(Data entries)
"""

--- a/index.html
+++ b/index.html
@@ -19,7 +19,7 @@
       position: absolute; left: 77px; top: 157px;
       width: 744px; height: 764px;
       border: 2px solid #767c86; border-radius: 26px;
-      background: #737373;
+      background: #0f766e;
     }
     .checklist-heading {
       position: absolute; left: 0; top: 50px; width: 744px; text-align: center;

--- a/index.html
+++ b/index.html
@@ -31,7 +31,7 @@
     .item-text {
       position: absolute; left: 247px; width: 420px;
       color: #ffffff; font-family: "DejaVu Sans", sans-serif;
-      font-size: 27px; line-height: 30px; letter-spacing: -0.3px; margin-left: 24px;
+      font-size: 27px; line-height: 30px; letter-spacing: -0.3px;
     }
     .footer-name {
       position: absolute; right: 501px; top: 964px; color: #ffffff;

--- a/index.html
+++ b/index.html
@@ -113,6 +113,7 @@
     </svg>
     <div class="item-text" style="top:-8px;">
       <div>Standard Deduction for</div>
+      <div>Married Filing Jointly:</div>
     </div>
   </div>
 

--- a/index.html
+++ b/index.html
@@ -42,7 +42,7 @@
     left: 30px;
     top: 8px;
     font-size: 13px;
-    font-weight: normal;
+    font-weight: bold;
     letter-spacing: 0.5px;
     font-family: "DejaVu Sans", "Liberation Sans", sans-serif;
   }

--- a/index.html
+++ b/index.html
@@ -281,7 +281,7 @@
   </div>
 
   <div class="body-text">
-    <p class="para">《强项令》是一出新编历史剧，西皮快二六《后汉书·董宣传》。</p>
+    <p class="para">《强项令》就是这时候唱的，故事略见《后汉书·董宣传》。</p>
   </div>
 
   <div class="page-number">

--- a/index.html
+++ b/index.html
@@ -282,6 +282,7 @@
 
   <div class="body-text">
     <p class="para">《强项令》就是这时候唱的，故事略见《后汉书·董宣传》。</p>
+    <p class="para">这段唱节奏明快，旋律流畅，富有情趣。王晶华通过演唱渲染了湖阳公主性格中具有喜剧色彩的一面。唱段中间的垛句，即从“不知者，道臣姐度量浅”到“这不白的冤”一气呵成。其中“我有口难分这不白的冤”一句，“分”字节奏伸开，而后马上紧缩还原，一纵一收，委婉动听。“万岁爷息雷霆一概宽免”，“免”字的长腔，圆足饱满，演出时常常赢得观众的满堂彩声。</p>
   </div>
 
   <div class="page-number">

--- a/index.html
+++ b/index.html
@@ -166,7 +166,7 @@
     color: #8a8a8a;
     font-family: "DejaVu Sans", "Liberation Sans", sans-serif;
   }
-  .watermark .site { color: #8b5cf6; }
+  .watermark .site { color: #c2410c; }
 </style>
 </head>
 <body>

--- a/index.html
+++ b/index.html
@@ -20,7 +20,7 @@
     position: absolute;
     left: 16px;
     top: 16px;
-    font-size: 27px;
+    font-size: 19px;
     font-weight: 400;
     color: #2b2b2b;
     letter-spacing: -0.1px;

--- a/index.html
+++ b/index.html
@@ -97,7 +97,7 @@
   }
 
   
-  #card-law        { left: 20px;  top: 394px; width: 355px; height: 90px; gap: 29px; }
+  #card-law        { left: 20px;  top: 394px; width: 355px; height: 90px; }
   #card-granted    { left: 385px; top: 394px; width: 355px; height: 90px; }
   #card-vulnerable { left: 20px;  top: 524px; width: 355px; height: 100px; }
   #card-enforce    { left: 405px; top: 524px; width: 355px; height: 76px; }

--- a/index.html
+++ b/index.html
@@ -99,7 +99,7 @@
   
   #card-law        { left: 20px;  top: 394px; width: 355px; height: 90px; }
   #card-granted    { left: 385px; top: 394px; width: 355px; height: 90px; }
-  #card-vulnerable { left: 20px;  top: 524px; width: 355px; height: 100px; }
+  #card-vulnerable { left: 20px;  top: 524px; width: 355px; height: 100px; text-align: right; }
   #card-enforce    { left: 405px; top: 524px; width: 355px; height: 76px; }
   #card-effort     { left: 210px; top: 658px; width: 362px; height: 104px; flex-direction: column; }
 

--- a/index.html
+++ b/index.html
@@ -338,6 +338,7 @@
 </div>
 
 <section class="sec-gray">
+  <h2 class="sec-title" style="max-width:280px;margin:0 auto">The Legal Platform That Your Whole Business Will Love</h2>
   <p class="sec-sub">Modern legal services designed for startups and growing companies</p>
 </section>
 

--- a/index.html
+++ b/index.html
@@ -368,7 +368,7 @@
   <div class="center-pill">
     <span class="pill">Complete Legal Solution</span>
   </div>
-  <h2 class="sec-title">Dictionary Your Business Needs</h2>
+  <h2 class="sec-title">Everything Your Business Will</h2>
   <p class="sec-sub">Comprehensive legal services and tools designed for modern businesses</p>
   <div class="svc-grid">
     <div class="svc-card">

"""

▶ WHAT TO WORK ON
The records need to be reproduced in their entirety, word for word.

▶ EXERCISE SOLUTION
--- a/index.html
+++ b/index.html
@@ -19,7 +19,7 @@
       position: absolute; left: 77px; top: 157px;
       width: 744px; height: 764px;
       border: 2px solid #767c86; border-radius: 26px;
-      background: #737373;
+      background: #0f766e;
     }
     .checklist-heading {
       position: absolute; left: 0; top: 50px; width: 744px; text-align: center;

--- a/index.html
+++ b/index.html
@@ -31,7 +31,7 @@
     .item-text {
       position: absolute; left: 247px; width: 420px;
       color: #ffffff; font-family: "DejaVu Sans", sans-serif;
-      font-size: 27px; line-height: 30px; letter-spacing: -0.3px; margin-left: 24px;
+      font-size: 27px; line-height: 30px; letter-spacing: -0.3px;
     }
     .footer-name {
       position: absolute; right: 501px; top: 964px; color: #ffffff;

--- a/index.html
+++ b/index.html
@@ -113,6 +113,7 @@
     </svg>
     <div class="item-text" style="top:-8px;">
       <div>Standard Deduction for</div>
+      <div>Married Filing Jointly:</div>
     </div>
   </div>
 

--- a/index.html
+++ b/index.html
@@ -42,7 +42,7 @@
     left: 30px;
     top: 8px;
     font-size: 13px;
-    font-weight: normal;
+    font-weight: bold;
     letter-spacing: 0.5px;
     font-family: "DejaVu Sans", "Liberation Sans", sans-serif;
   }

--- a/index.html
+++ b/index.html
@@ -281,7 +281,7 @@
   </div>
 
   <div class="body-text">
-    <p class="para">《强项令》是一出新编历史剧，西皮快二六《后汉书·董宣传》。</p>
+    <p class="para">《强项令》就是这时候唱的，故事略见《后汉书·董宣传》。</p>
   </div>
 
   <div class="page-number">

--- a/index.html
+++ b/index.html
@@ -282,6 +282,7 @@
 
   <div class="body-text">
     <p class="para">《强项令》就是这时候唱的，故事略见《后汉书·董宣传》。</p>
+    <p class="para">这段唱节奏明快，旋律流畅，富有情趣。王晶华通过演唱渲染了湖阳公主性格中具有喜剧色彩的一面。唱段中间的垛句，即从“不知者，道臣姐度量浅”到“这不白的冤”一气呵成。其中“我有口难分这不白的冤”一句，“分”字节奏伸开，而后马上紧缩还原，一纵一收，委婉动听。“万岁爷息雷霆一概宽免”，“免”字的长腔，圆足饱满，演出时常常赢得观众的满堂彩声。</p>
   </div>
 
   <div class="page-number">

--- a/index.html
+++ b/index.html
@@ -166,7 +166,7 @@
     color: #8a8a8a;
     font-family: "DejaVu Sans", "Liberation Sans", sans-serif;
   }
-  .watermark .site { color: #8b5cf6; }
+  .watermark .site { color: #c2410c; }
 </style>
 </head>
 <body>

--- a/index.html
+++ b/index.html
@@ -20,7 +20,7 @@
     position: absolute;
     left: 16px;
     top: 16px;
-    font-size: 27px;
+    font-size: 19px;
     font-weight: 400;
     color: #2b2b2b;
     letter-spacing: -0.1px;

--- a/index.html
+++ b/index.html
@@ -97,7 +97,7 @@
   }
 
   
-  #card-law        { left: 20px;  top: 394px; width: 355px; height: 90px; gap: 29px; }
+  #card-law        { left: 20px;  top: 394px; width: 355px; height: 90px; }
   #card-granted    { left: 385px; top: 394px; width: 355px; height: 90px; }
   #card-vulnerable { left: 20px;  top: 524px; width: 355px; height: 100px; }
   #card-enforce    { left: 405px; top: 524px; width: 355px; height: 76px; }

--- a/index.html
+++ b/index.html
@@ -99,7 +99,7 @@
   
   #card-law        { left: 20px;  top: 394px; width: 355px; height: 90px; }
   #card-granted    { left: 385px; top: 394px; width: 355px; height: 90px; }
-  #card-vulnerable { left: 20px;  top: 524px; width: 355px; height: 100px; }
+  #card-vulnerable { left: 20px;  top: 524px; width: 355px; height: 100px; text-align: right; }
   #card-enforce    { left: 405px; top: 524px; width: 355px; height: 76px; }
   #card-effort     { left: 210px; top: 658px; width: 362px; height: 104px; flex-direction: column; }
 

--- a/index.html
+++ b/index.html
@@ -338,6 +338,7 @@
 </div>
 
 <section class="sec-gray">
+  <h2 class="sec-title" style="max-width:280px;margin:0 auto">The Legal Platform That Your Whole Business Will Love</h2>
   <p class="sec-sub">Modern legal services designed for startups and growing companies</p>
 </section>
 

--- a/index.html
+++ b/index.html
@@ -368,7 +368,7 @@
   <div class="center-pill">
     <span class="pill">Complete Legal Solution</span>
   </div>
-  <h2 class="sec-title">Dictionary Your Business Needs</h2>
+  <h2 class="sec-title">Everything Your Business Will</h2>
   <p class="sec-sub">Comprehensive legal services and tools designed for modern businesses</p>
   <div class="svc-grid">
     <div class="svc-card">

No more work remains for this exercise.